Day N P, Phu N H, Mai N T, Chau T T, Loc P P, Chuong L V, Sinh D X, Holloway P, Hien T T, White N J
Wellcome Trust Clinical Research Centre, Ho Chi Minh City, Vietnam.
Crit Care Med. 2000 Jun;28(6):1833-40. doi: 10.1097/00003246-200006000-00025.
To investigate the pathophysiology and prognostic significance of acidosis in severe adult malaria.
Cohort study.
The intensive care unit of an infectious diseases hospital in southern Vietnam.
Three hundred forty-six consecutive adult patients with severe falciparum malaria.
Measurements of baseline venous lactate and pyruvate concentrations and an extensive range of clinical and laboratory variables were made, and patients were followed up carefully until death or discharge from the hospital. Admission arterial blood pH and gas tensions were recorded in 296 patients, and hepatic venous sampling was done in 12 patients.
Overall, 198 (67%) patients were acidotic (standard base deficit [SBD], >3.3 mmol/L [n = 196], or arterial Pco2, >45 torr [6 kPa] [n = 3]). Hyperlactatemia (plasma lactate, >4 mmol/L) occurred in 120 (35%) of the 346 patients and was associated significantly with acidosis (p < .0001). The hepatosplanchnic lactate extraction ratio was negatively correlated with mixed venous plasma lactate (r2 = .50; p = .006). Hyperlactatemia, metabolic acidosis (SBD, >3.3), and acidemia (pH <7.35) were strongly positively associated with a fatal outcome (relative risks [95% confidence interval], 4.3 [range, 1.8-10.6], 5.0 [range, 3.0-8.1], and 2.7 [range, 1.8-4.1], respectively). The SBD was the single best clinical or laboratory predictor of fatal outcome. The overall median lactate/pyruvate ratio was raised at 30.6 (range, 20.6-62.3; normal range, <15), suggesting hypoxia and anaerobic glycolysis, and was significantly higher in fatal cases (p < .0001). In an additive multivariate model, the two main independent contributors to metabolic acidosis were plasma creatinine, as a measure of renal dysfunction, and venous plasma lactate, together accounting for 63% of the variance in SBD. In univariate analyses, they contributed 29% and 38%, respectively.
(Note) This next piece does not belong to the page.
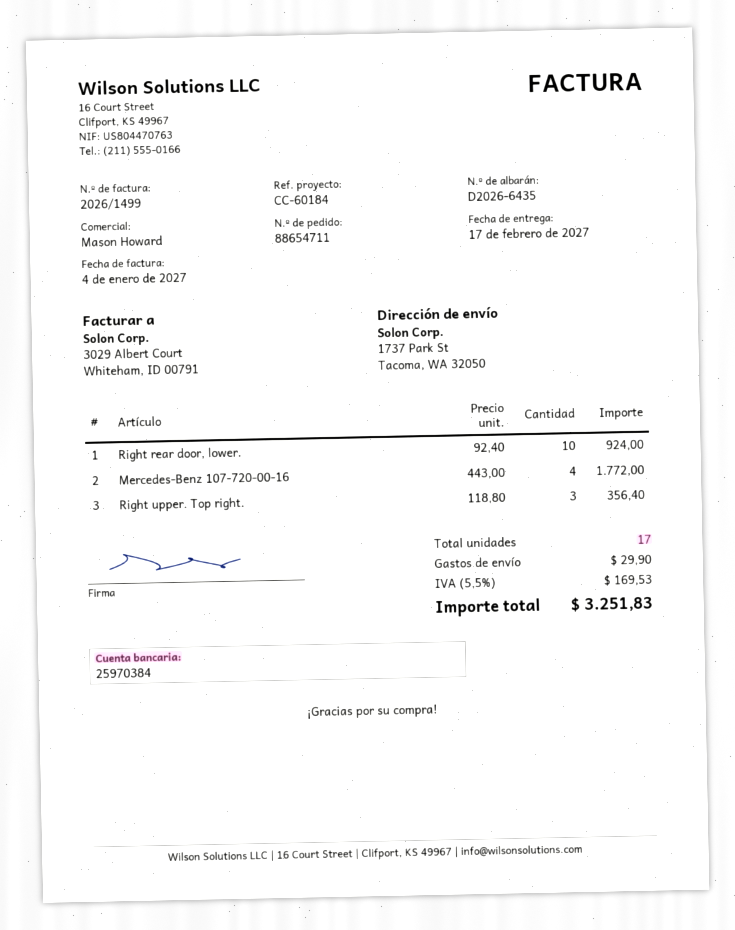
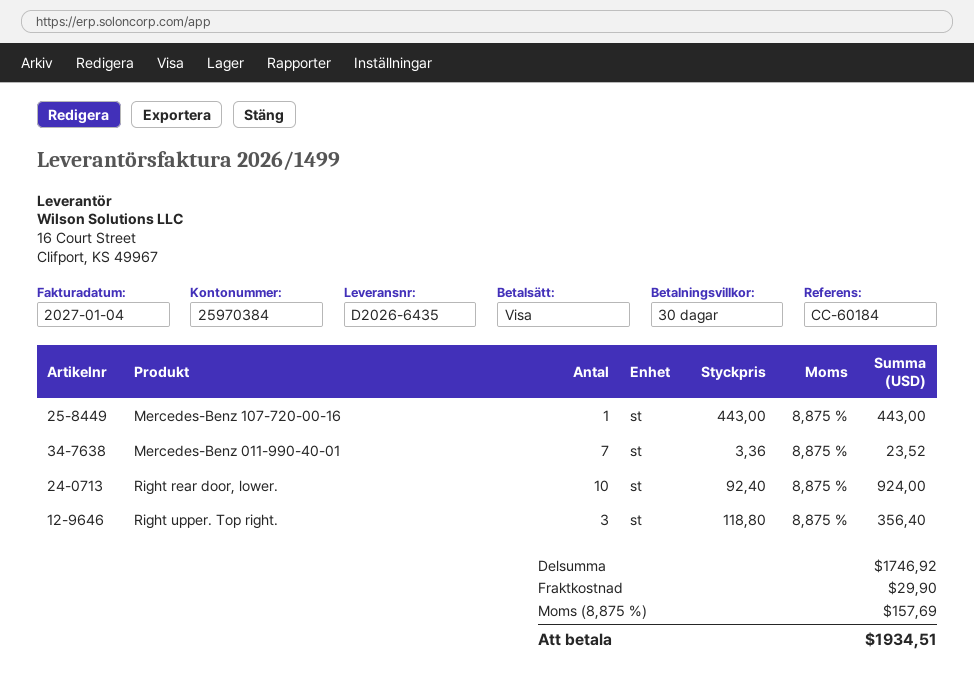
Mercedes-Benz 107-720-00-16: 4 x 443.00 = 1772.00 -> 1 x 443.00 = 443.00
Mercedes-Benz 011-990-40-01: none -> 7 x 3.36 = 23.52
tax: 5.5% = 169.53 -> 8.875% = 157.69
total: 3251.83 -> 1934.51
These results confirm the importance of acidosis in the pathophysiology of severe adult malaria and suggest a multifactorial origin involving tissue hypoxia, liver dysfunction, and impaired renal handling of bicarbonate.
探讨重症成年疟疾患者酸中毒的病理生理学及预后意义。
队列研究。
越南南部一家传染病医院的重症监护病房。
346例连续的重症恶性疟成年患者。
测量基线静脉血乳酸和丙酮酸浓度以及一系列广泛的临床和实验室变量,并对患者进行密切随访直至死亡或出院。记录了296例患者入院时的动脉血pH值和血气张力,对12例患者进行了肝静脉采血。
总体而言,198例(67%)患者存在酸中毒(标准碱缺失[SBD]>3.3 mmol/L[n = 196],或动脉血二氧化碳分压>45托[6 kPa][n = 3])。346例患者中有120例(35%)发生高乳酸血症(血浆乳酸>4 mmol/L),且与酸中毒显著相关(p<0.0001)。肝内脏乳酸摄取率与混合静脉血浆乳酸呈负相关(r² = 0.50;p = 0.006)。高乳酸血症、代谢性酸中毒(SBD>3.3)和酸血症(pH<7.35)与死亡结局呈强正相关(相对危险度[95%置信区间]分别为4.3[范围1.8 - 10.6]、5.0[范围3.0 - 8.1]和2.7[范围1.8 - 4.1])。SBD是死亡结局的最佳单一临床或实验室预测指标。总体乳酸/丙酮酸比值中位数升高至30.6(范围20.6 - 62.3;正常范围<15),提示缺氧和无氧糖酵解,且在死亡病例中显著更高(p<0.0001)。在一个累加多变量模型中,代谢性酸中毒的两个主要独立影响因素是作为肾功能不全指标的血浆肌酐和静脉血浆乳酸,它们共同解释了SBD变异的63%。在单变量分析中,它们分别贡献了29%和38%。
这些结果证实了酸中毒在重症成年疟疾病理生理学中的重要性,并提示其起源涉及多因素,包括组织缺氧、肝功能障碍和肾脏对碳酸氢盐处理受损。